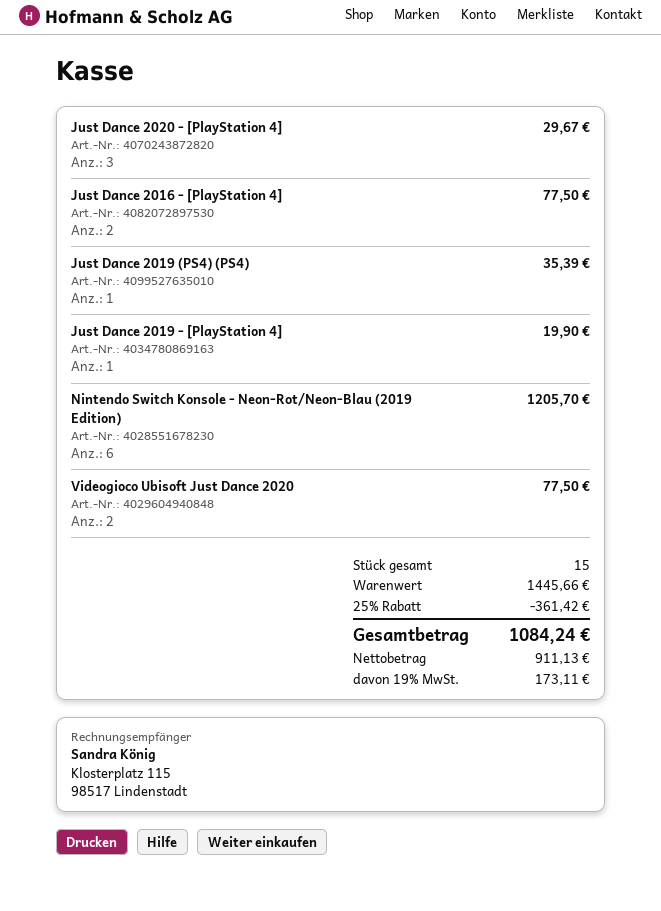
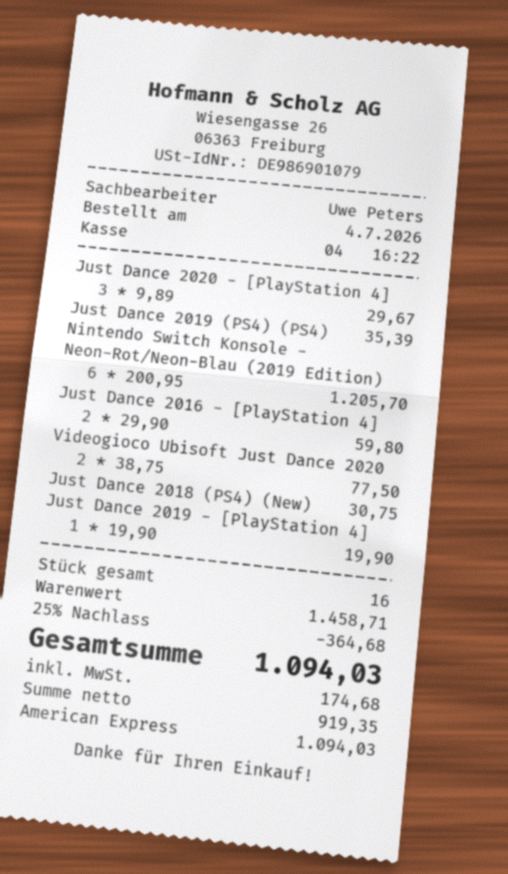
Just Dance 2016 - [PlayStation 4]: 2 for 77.50 -> 2 for 59.80
Just Dance 2018 (PS4) (New): none -> 1 for 30.75
total quantity: 15 -> 16
subtotal: 1445.66 -> 1458.71
discount: 25% = 361.42 -> 25% = 364.68
net: 911.13 -> 919.35
tax: 173.11 -> 174.68
total: 1084.24 -> 1094.03

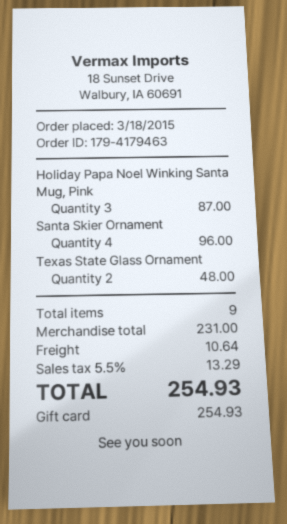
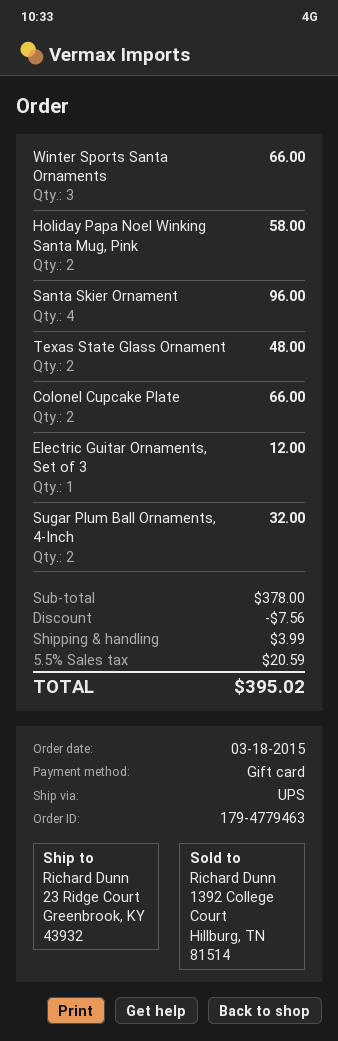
order number: 179-4179463 -> 179-4779463
Holiday Papa Noel Winking Santa Mug, Pink: 3 for 87.00 -> 2 for 58.00
Winter Sports Santa Ornaments: none -> 3 for 66.00
Colonel Cupcake Plate: none -> 2 for 66.00
Electric Guitar Ornaments, Set of 3: none -> 1 for 12.00
Sugar Plum Ball Ornaments, 4-Inch: none -> 2 for 32.00
subtotal: 231.00 -> 378.00
discount: none -> 7.56
shipping: 10.64 -> 3.99
tax: 5.5% = 13.29 -> 5.5% = 20.59
total: 254.93 -> 395.02

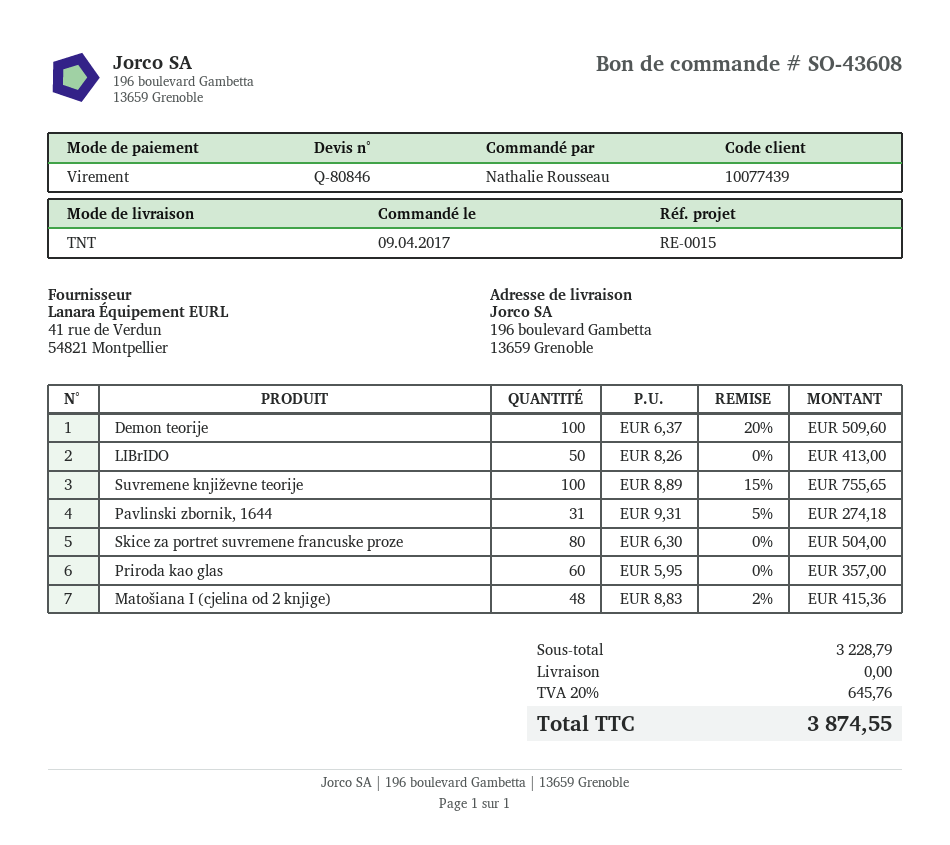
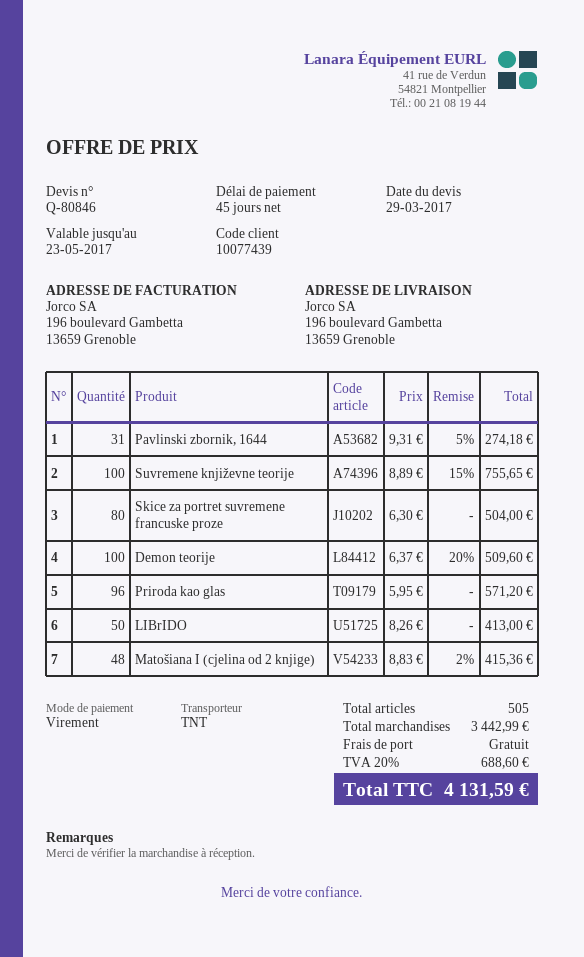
Priroda kao glas: 60 x 5.95 = 357.00 -> 96 x 5.95 = 571.20
subtotal: 3228.79 -> 3442.99
tax: 20% = 645.76 -> 20% = 688.60
total: 3874.55 -> 4131.59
--
- Problem details -
Which lines above include the string "none"? Show them.

- Exercise response -
Just Dance 2018 (PS4) (New): none -> 1 for 30.75
Winter Sports Santa Ornaments: none -> 3 for 66.00
Colonel Cupcake Plate: none -> 2 for 66.00
Electric Guitar Ornaments, Set of 3: none -> 1 for 12.00
Sugar Plum Ball Ornaments, 4-Inch: none -> 2 for 32.00
discount: none -> 7.56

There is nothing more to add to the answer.